Le ruisseau d’argent
L’artiste Lucas Leffler revisite l’histoire de la photographie argentique dans un récit mêlant réalité et fiction. À partir des archives de la société Agfa-Gevaert, il nous raconte la quête d’argent liquide menée dans le Grensbeek, ruisseau situé aux abords d’Anvers.
Le long de la commune de Mortsel coulait autrefois un ruisseau. Traversant les champs de ce faubourg d’Anvers, le Grensbeek marquait (comme son nom l’indique) la frontière avec Berchem. Le cours d’eau, limpide à sa source, prenait à son passage à Mortsel des teintes sombres, charriant des boues noires sur des kilomètres. Surnommé de « Zwarte Kracht » (canal noir) par les habitants du coin, le cours d’eau devait en réalité sa coloration à du bromure d’argent.
Au début du XXe siècle, Anvers et ses environs sont en pleine expansion industrielle. L’usine Gevaert s’y implante en 1894. L’entreprise se spécialise dans les émulsions argentiques.
La production d’images explose et la demande de surface sensible aussi. Le nouveau fleuron industriel anversois augmente sa production, déversant des tonnes d’argent dans le ruisseau. Dirk Van den Poel, ancien travailleur de chez Gevaert, comme son père et son grand-père avant lui, raconte : « Peu de temps après la Première Guerre mondiale, Gevaert a commencé à rejeter ses eaux usées dans le Grensbeek. Les films étaient construits à base d’oxyde d’argent, et de nombreux éléments métalliques ont fini dans le ruisseau. »
En 1910, Gevaert produit pas moins de 100 000 mètres de pellicule 35 mm par mois. En 1920, son chiffre d’affaires est de 15 millions de francs belges et l’usine occupe des milliers d’ouvriers. Parmi eux, Thomas Van de Weyngaert a alors une idée en or : récupérer l’argent rejeté dans le ruisseau.
7 à 14 kilos par tonne
En 1927, cet outilleur de l’usine met son plan à exécution : il contacte les fermiers dont les terres bordent le Zwarte Kracht en leur proposant de nettoyer les rives. Avec des moyens rudimentaires, il draine les boues et les amène à l’usine métallurgique de Hoboken, dans le nord d’Anvers. L’entreprise devient vite florissante : Thomas récolte en moyenne entre 7 et 14 kilos d’argent par tonne de boue. Un an plus tard, il gagne suffisamment d’argent pour quitter son travail.
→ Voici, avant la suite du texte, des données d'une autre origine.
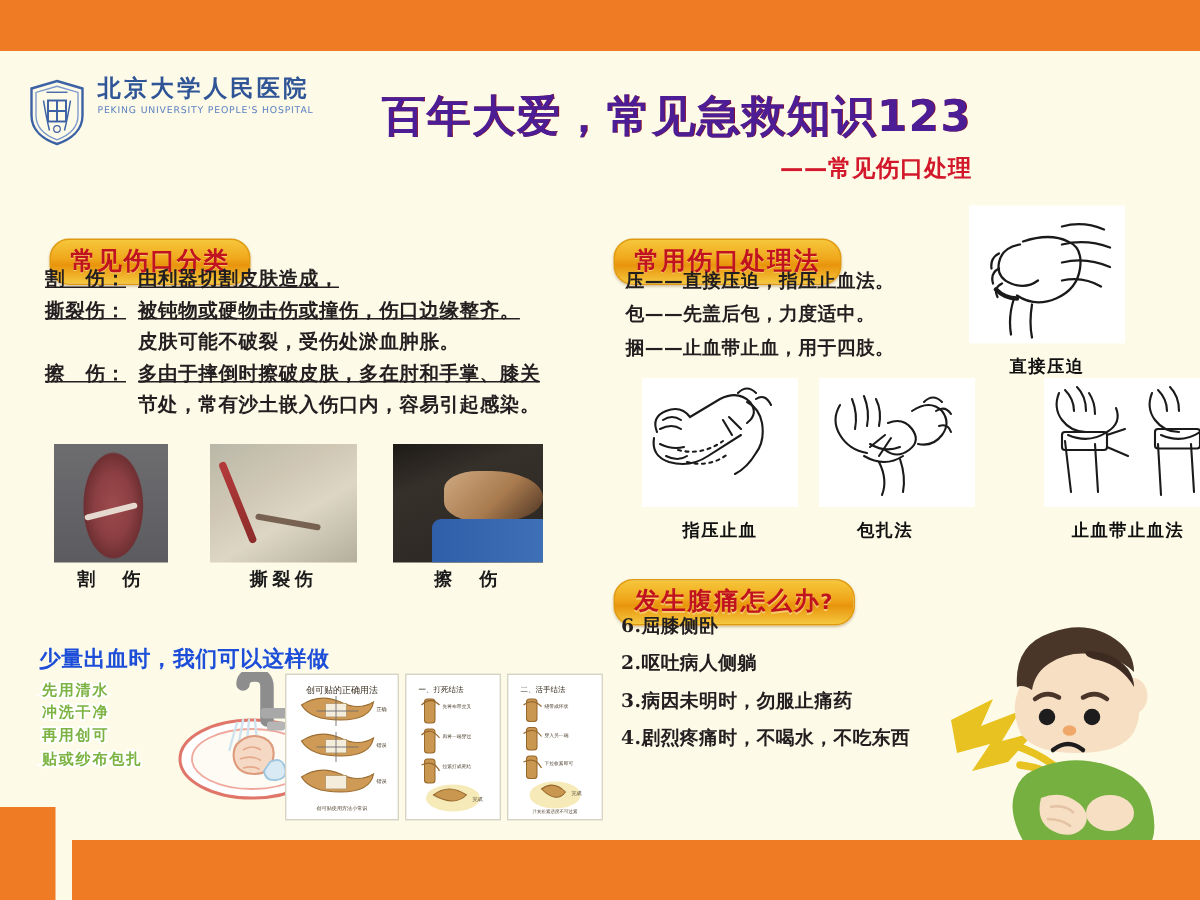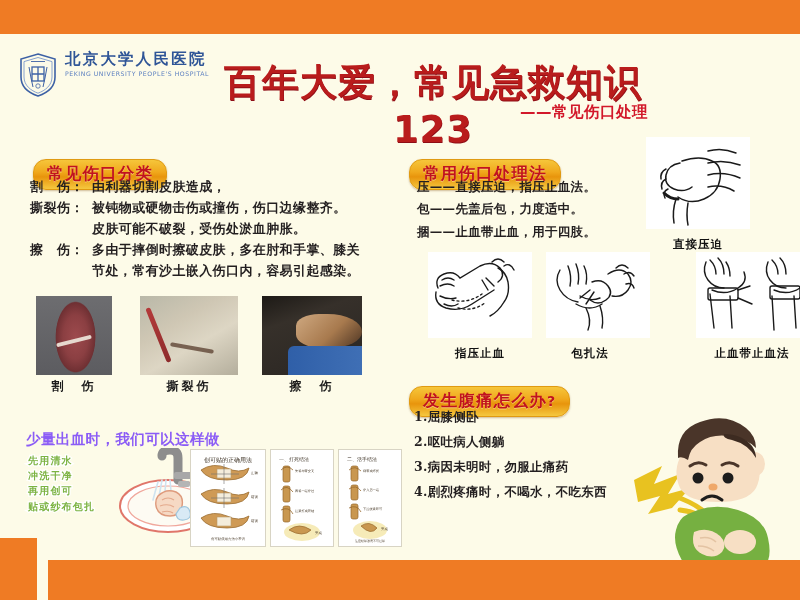"百年大爱，常见急救知识123" .main-title { color: #b91c1c -> #4c1d95; font-size: 37px -> 29px; text-align: center -> right }
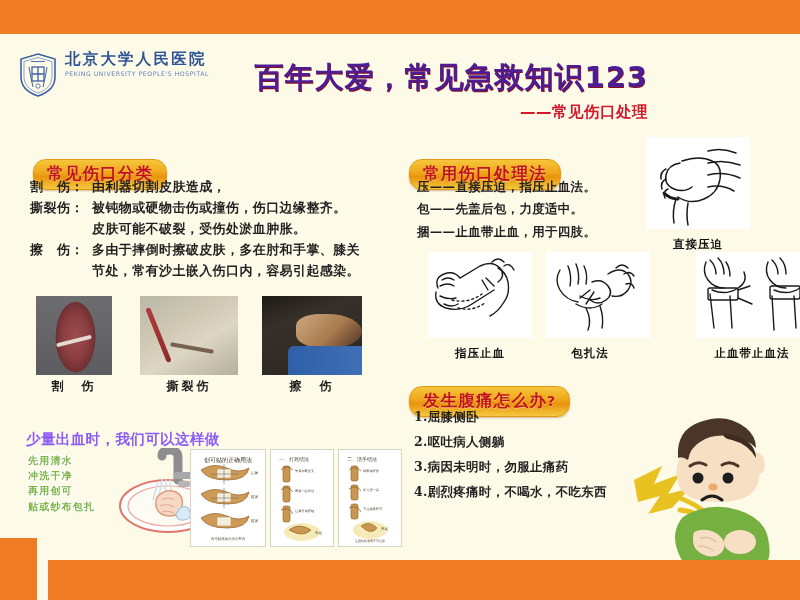"割 伤：" .cl-row { text-decoration: none -> underline }
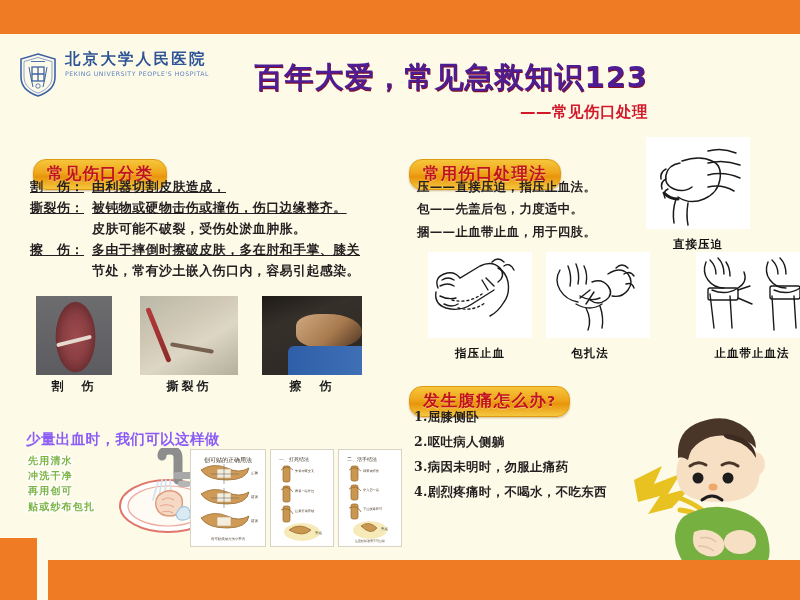"1.屈膝侧卧" div { text: 1 -> 6 }
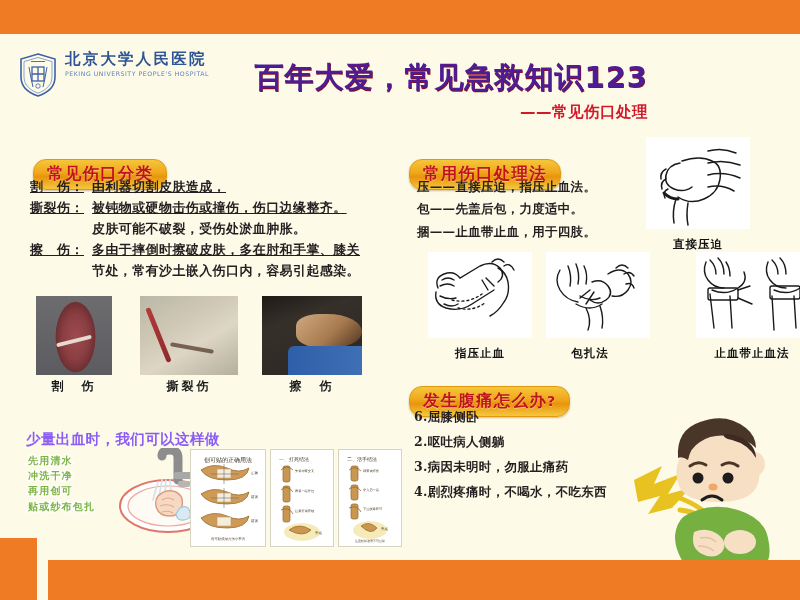"少量出血时，我们可以这样做" .bleed-title { color: #8b5cf6 -> #1d4ed8 }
Il loue ensuite les prairies autour du ruisseau qui appartiennent aux chemins de fer nationaux. La légende du Zilverbeek (ruisseau d’argent) est née.
En 1938, Gevaert réalise qu’elle perd un monceau d’argent dans la nature et installe un bassin de récupération. La quantité de métal dans le ruisseau diminue drastiquement, mais la production de films quadruple au cours des années d’après-guerre et avec elle le nombre de métaux déversés. Malgré la station de filtration des eaux usées, le traitement des boues est encore rentable jusqu’en 1965, date à laquelle Gevaert pose une seconde station.
Près d’un siècle plus tard, le photographe Lucas Leffler (1993) tombe par hasard sur la légende du Zilverbeek. Il suit alors un master à l’Académie royale des beaux-arts de Gand (KASK) et s’intéresse à l’histoire de l’industrie de la photographie argentique : « J’ai une fascination pour cette industrie qui a périclité avec l’arrivée du numérique. Willy Van Leemput, un ancien ouvrier, m’a fait visiter le musée Gevaert au milieu duquel trônait une maquette de l’usine. Il a pointé du doigt le tracé du cours d’eau et m’a dit : “À une époque, les gens récupéraient beaucoup d’argent là-dedans”. » Willy lui fournit un épais dossier avec des coupures de presse et des images d’époque. Dans la foulée, Lucas part à la recherche du ruisseau. Connecté avec le réseau d’égouttage, celui-ci a pratiquement disparu sous terre. Après quelques tentatives infructueuses, le photographe retrouve sa trace dans un parc à proximité. Instinctivement, il récupère de la boue du précieux ruisseau. « Dans mon inconscient de photographe, une terre qui contient de l’halogénure d’argent devait forcément pouvoir être utilisée pour produire une image. » Reproduisant la démarche de Thomas Van de Weyngaert, il décide de se mettre en scène, basculant du documentaire à la fiction. Ce faisant, le photographe brouille les pistes. Son histoire, qui mêle archives, photos actuelles et reproductions sur boue, convoque la nostalgie d’une photographie argentique. En parallèle, on peut y lire un récit onirique de la quête de l’argent. Un métal toujours bien présent dans le ruissellement du Zilverbeek, mais en trop faible quantité pour faire apparaître une image ou renaître la fièvre de l’argent.